On 21st April, Christians gathered to pray at St John’s Church, Waterloo, London. It was fitting in a religious gathering to name the service: ‘No Faith in Fossil Fuels’.
Why? Because fossil fuels, oil, gas, and coal are ruining our climate worldwide and threatening the future of all life on our planet Earth. But also because the UK Government is trying to undo the progress made in fighting Climate Change by considering allowing a return to the exploration of oil and gas fields offshore, and the opening of coal mines. The government has a plan to tackle the present cost-of-living crisis but has shown no vision to ensure the future of our planet as a habitable place. We marched to show that we find this unacceptable.
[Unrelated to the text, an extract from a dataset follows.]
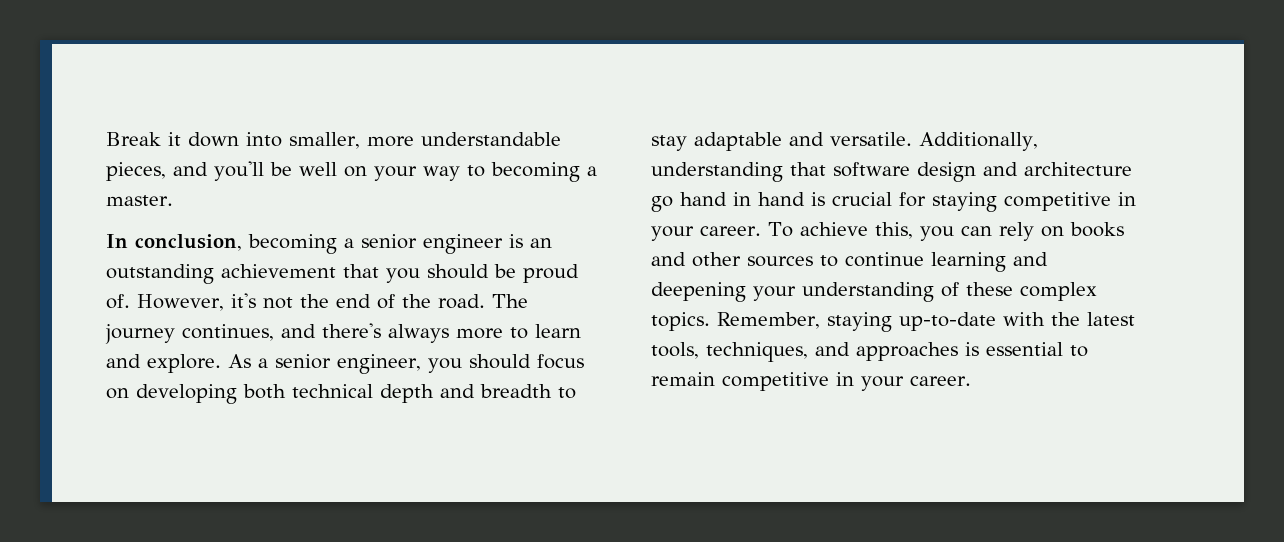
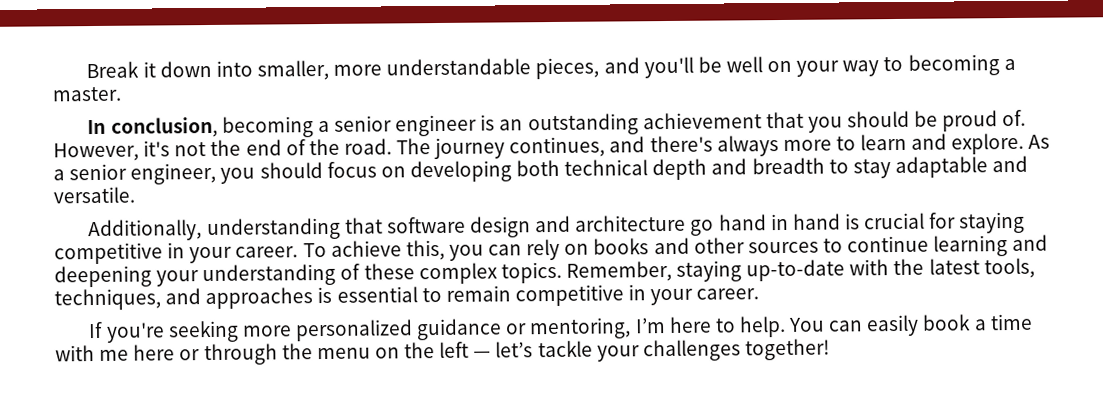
- As a senior engineer, you should focus on developing both technical depth and breadth to stay adaptable and versatile. Additionally, understanding that software design and architecture go hand in hand is crucial for staying competitive in your career.
+ As a senior engineer, you should focus on developing both technical depth and breadth to stay adaptable and versatile.
+ Additionally, understanding that software design and architecture go hand in hand is crucial for staying competitive in your career.
+ If you're seeking more personalized guidance or mentoring, I’m here to help. You can easily book a time with me here or through the menu on the left — let’s tackle your challenges together!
Maybe this is the reason why, when Christians met to pray on the 21st April, there were 1400 of us, nearly three times the number of those who had met five months earlier in November 2022 to also pray and protest against fossil fuels.
Something has changed.
It was very moving and encouraging to be present with so many other Christians praying their hearts out and singing with gusto. There was no hesitation in expressing their faith, and their commitment to Christian values and their care for our common home. Several Churches including Catholic, Anglican, Quacker, Methodist and Salvation Army participated as well as Christian organisations such as CAFOD, Tearfund, Christian Climate Action and Christian Aid.
When we finished praying, we began our walk to Westminster in the sunshine. Soon we joined a much larger gathering of people from all walks of life who were at the Houses of Parliament, ready to protest against the use of fossil fuels and encourage a wider conversation about alternatives to fossil fuels and motivate the government to invest more in solar and wind power, funding home insulation and helping people to pay for more energy efficient boilers.
On our way to Westminster, we stopped at the offices of Shell Oil. One of our bishops planned to hand in a letter of protest for the Board of Directors. This letter was not accepted. In fact those inside locked the building and called the police. This letter was influenced by the International Energy Agency Report in 2021 which stated that the exploration and development of new oil and gas fields must stop if the world is to stay within safe limits of global heating. However, since this stark warning, all major oil companies have continued to explore for and develop new fossil fuel reserves. Despite the advice of the IEA, the UK government has opened a new licensing round for companies to explore for oil and gas in the North Sea. Nearly 900 locations are being offered for exploration, with more than 100 licences set to be awarded. The UK government is also subsidising the fossil fuel industry to the tune of £20 billion more in support to fossil fuel producers than to those producers of renewables.
When we arrived at the Houses of Parliament, we were met by thousands of people already gathered. It was a colourful sight with banners, music, general good humour and camaraderie. Over two hundred organisations were represented. Extinction Rebellion, an organisation famous, (or infamous!) depending on your point of view, because of their direct action in the past, had a large number of representatives present. However, they had assured the authorities that they would not engage in direct action during this protest and they kept their word.
This memorable event concluded at 4pm to be continued in a number of engaging ways over the following three days. We hope and pray that the government got the message.